Man convicted of DWI causing serious injury, given suspended sentence, probation
Gainesville resident Gregory Ralph McGee appeared before Ozark County Circuit Judge Craig Carter during the Sept. 8 session of Ozark County Law Day and pleaded guilty to driving while intoxicated causing serious physical injury to another person, a class D felony.
Carter gave McGee a suspended execution of sentence with a seven-year backup and placed him on supervised probation for five years. The SES means McGee does not necessarily have to serve the prison sentence. Instead, the immediate punishment is supervised probation. If McGee violates probation before it is finished, Carter can choose to execute the backup sentence at that time and send him to serve the seven years in the Missouri Department of Corrections. An SES felony conviction does stay on a defendant’s criminal record, unlike a suspended imposition of sentence (SIS).
The case is in connection with a June 30, 2020, crash on Highway 5 south near W Highway.
MSHP crash report
The Missouri State Highway Patrol online crash report indicated that McGee and another driver, Gainesville resident Joshua Randolph, were both seriously injured in the two-vehicle crash that occurred at 4:15 p.m. Tuesday, June 30, 2020, on Highway 5, about 1 mile southeast of Pontiac.
McGee, 62 at the time of the crash, was transported to Baxter Regional Medical Center in Mountain Home, Arkansas, by ground ambulance.
Randolph, 31 at the time of the crash, was transported by air ambulance to Cox South Hospital in Springfield. Randolph’s mother, Brenda Miller, and stepfather, Dave Miller, posted an update the morning after the crash, telling friends and family, “Josh is having the first of many surgeries to come, but he seems stable and strong enough for surgery. Praise God he is alive. He is also asking for prayers for the guy in the other car. Thanks doesn’t seem good enough for the love and prayers we have received and God’s grace is still amazing….”
According to the MSHP report, Randolph was traveling northbound in a 2007 Chevrolet Impala on Highway 5 when McGee, driving a 1999 Chevrolet Blazer southbound, crossed the centerline and entered Randolph’s lane. Randolph hit McGee’s vehicle in the side, the report says.
Neither Randolph or McGee was wearing a seatbelt, according to the report.
MSHP Sgt. L. Elliott wrote in his official report, which is the basis for the probable cause statement in the case, that he was called to the crash site at 4:24 p.m. by MSHP Troop G radio personnel. Elliott wrote that he arrived on scene about a half-hour later at 4:51 p.m.
When the trooper arrived, McGee had already been transported to BRMC, and Randolph was being loaded into a medical helicopter to be transported to Springfield.
Elliott reportedly interviewed three witnesses to the crash and investigated the impact site and the severely damaged vehicles that were still on scene.

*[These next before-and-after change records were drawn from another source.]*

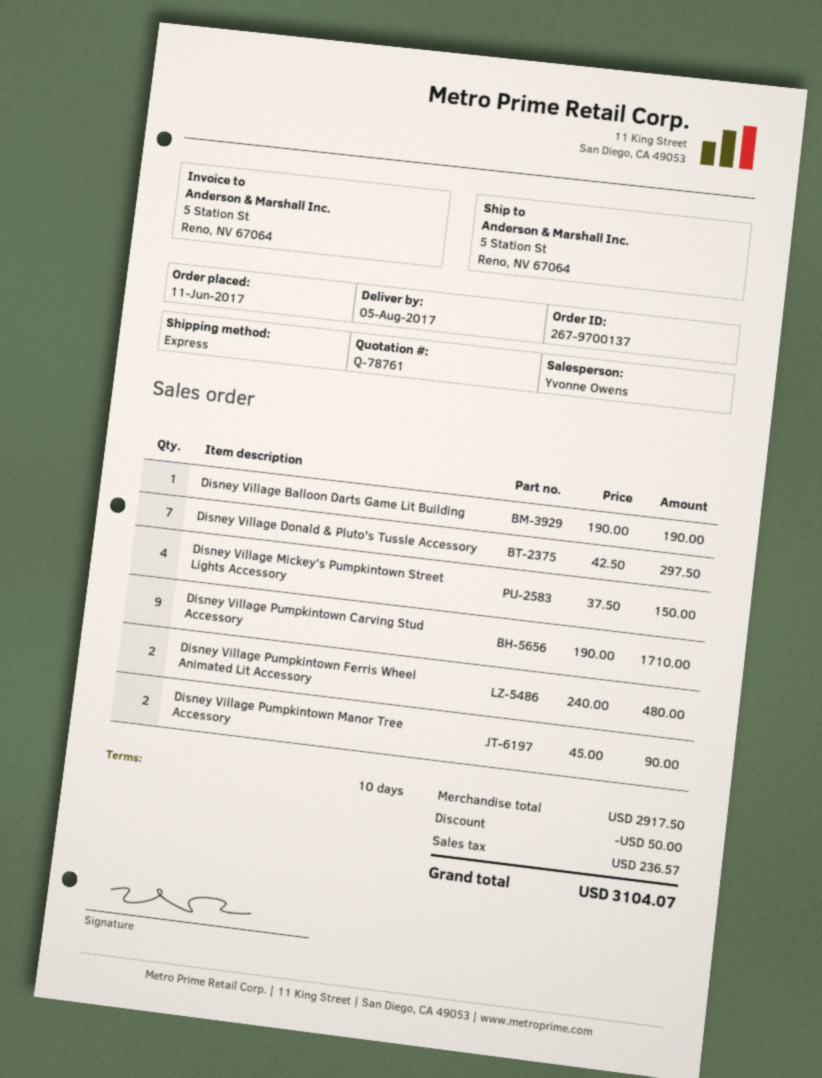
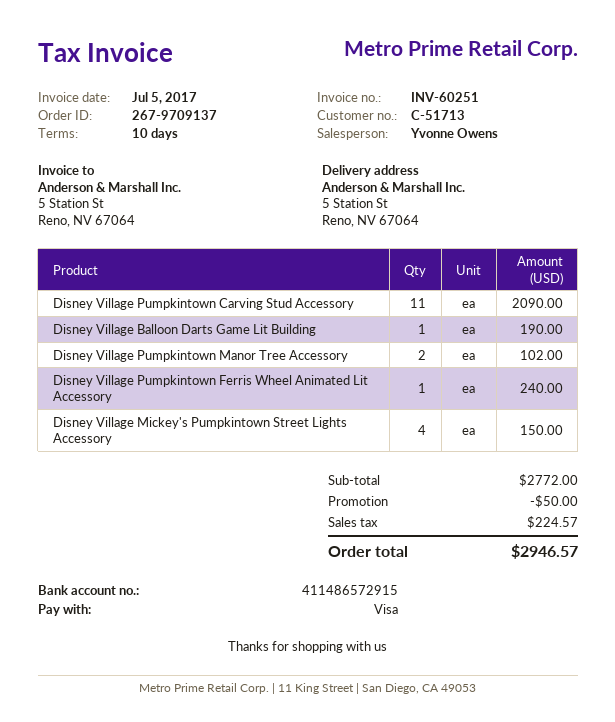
order number: 267-9700137 -> 267-9709137
Disney Village Donald & Pluto's Tussle Accessory: 7 for 297.50 -> none
Disney Village Pumpkintown Carving Stud Accessory: 9 for 1710.00 -> 11 for 2090.00
Disney Village Pumpkintown Ferris Wheel Animated Lit Accessory: 2 for 480.00 -> 1 for 240.00
Disney Village Pumpkintown Manor Tree Accessory: 2 for 90.00 -> 2 for 102.00
subtotal: 2917.50 -> 2772.00
tax: 236.57 -> 224.57
total: 3104.07 -> 2946.57

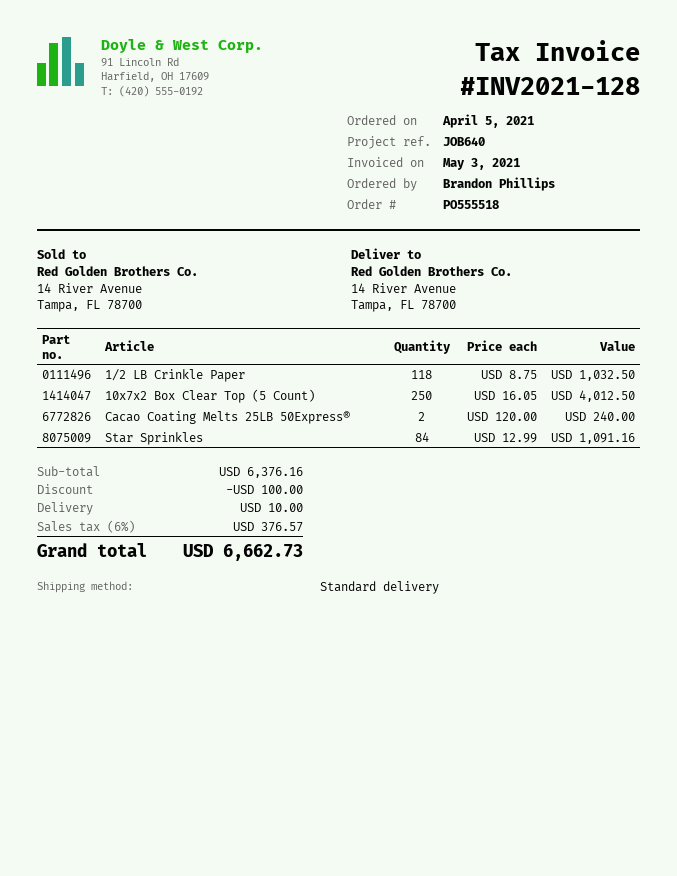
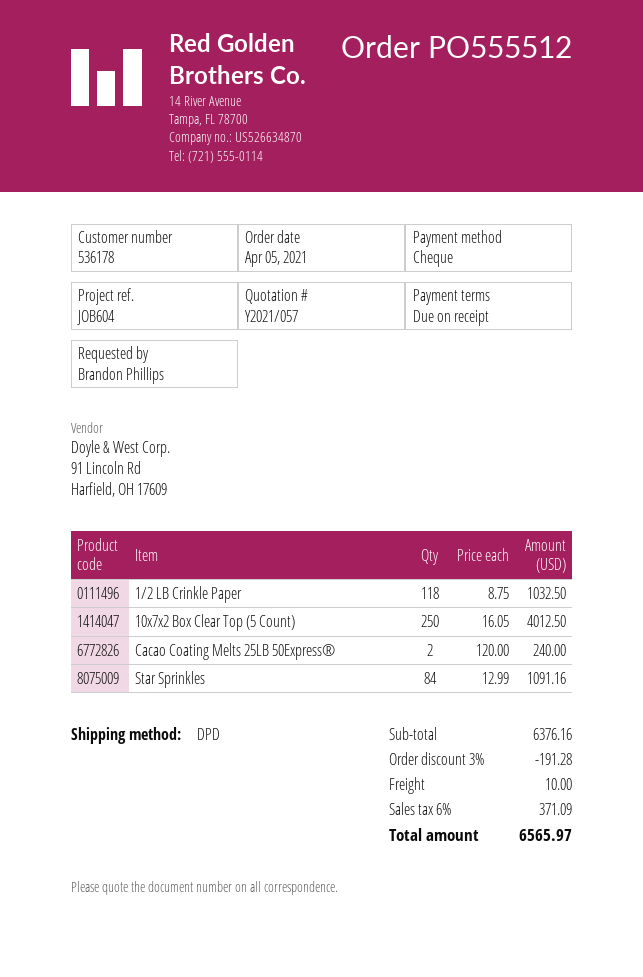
order number: PO555518 -> PO555512
reference: JOB640 -> JOB604
shipping method: standard -> DPD
discount: 100.00 -> 191.28
tax: 6% = 376.57 -> 6% = 371.09
total: 6662.73 -> 6565.97

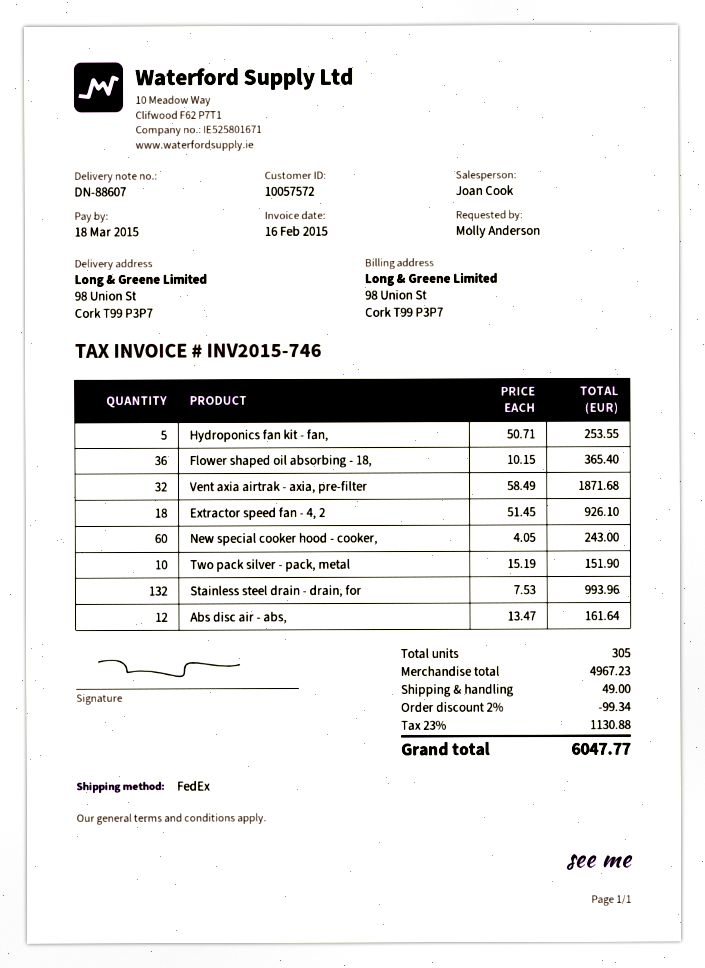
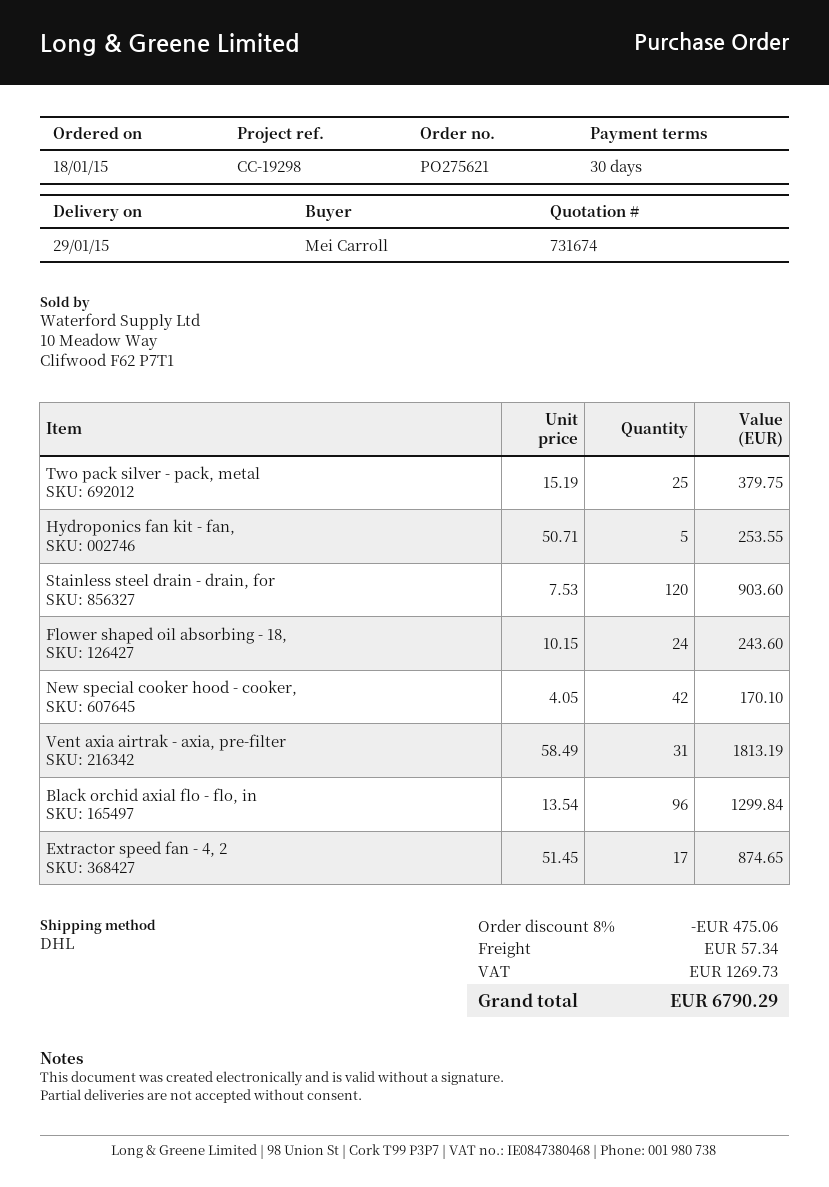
ordered by: Molly Anderson -> Mei Carroll
shipping method: FedEx -> DHL
Flower shaped oil absorbing - 18,: 36 x 10.15 = 365.40 -> 24 x 10.15 = 243.60
Vent axia airtrak - axia, pre-filter: 32 x 58.49 = 1871.68 -> 31 x 58.49 = 1813.19
Extractor speed fan - 4, 2: 18 x 51.45 = 926.10 -> 17 x 51.45 = 874.65
New special cooker hood - cooker,: 60 x 4.05 = 243.00 -> 42 x 4.05 = 170.10
Two pack silver - pack, metal: 10 x 15.19 = 151.90 -> 25 x 15.19 = 379.75
Stainless steel drain - drain, for: 132 x 7.53 = 993.96 -> 120 x 7.53 = 903.60
Abs disc air - abs,: 12 x 13.47 = 161.64 -> none
Black orchid axial flo - flo, in: none -> 96 x 13.54 = 1299.84
discount: 2% = 99.34 -> 8% = 475.06
shipping: 49.00 -> 57.34
tax: 1130.88 -> 1269.73
total: 6047.77 -> 6790.29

“As the vehicles were about to meet, the Blazer traveled partially off the right side of the roadway and then returned to the road where it crossed the centerline in the face of the oncoming Malibu. The Malibu struck the Blazer in the passenger side and the vehicles overturned,” Elliott wrote in the report. He noted that the Blazer’s engine compartment caught fire after the impact, but emergency responders were able to extinguish the blaze.
Elliott said that during his investigation at the crash scene, an eyewitness reportedly told the officer that she had smelled intoxicants coming from the Blazer. Elliott then spoke with the Ozark County Sheriff’s Deputies on scene to ask if they had noticed the scent of intoxicants or other signs that either of the drivers was operating his vehicle under the influence or drugs or alcohol. The deputies confirmed that they had also smelled alcohol on McGee, and former Ozark County Sheriff’s Deputy Cpl. Curtis Dobbs told Elliott he believed McGee was likely intoxicated at the time of the crash.
Elliott reportedly called Ozark County Prosecuting Attorney John Garrabrant, who “advised the best course of action would be to travel to Baxter Regional Medical Center and try to obtain a voluntary blood sample from McGee,” Elliott wrote.
The officer photographed the vehicles and requested that MSHP Troop G send a crash reconstructionist to respond to the scene.
The officer then traveled to BRMC.
“McGee was laying on a gurney as I told him I was there to investigate the crash he had been involved in,” Elliott wrote in the report. “He became argumentative and asked where the crash occurred. I told him the location, but he continued to argue and not answer my questions about the crash.”
Elliott mentions in the report that during the conversation he smelled the strong scent of alcohol on McGee’s breath and noticed that his eyes were watery and bloodshot. Elliott reportedly asked McGee how much alcohol he’d drunk that day, and McGee told the officer he’d had three beers. The officer asked when he’d had his last beer, and McGee said he didn’t know, according to the report.
Elliott asked McGee to submit a preliminary breath test, which he did. The result was positive for alcohol and over the legal limit; however, the report does not say what the breath test result was specifically.
Elliott asked McGee to submit to the horizontal gaze nystagmus test, and McGee again agreed, the report says.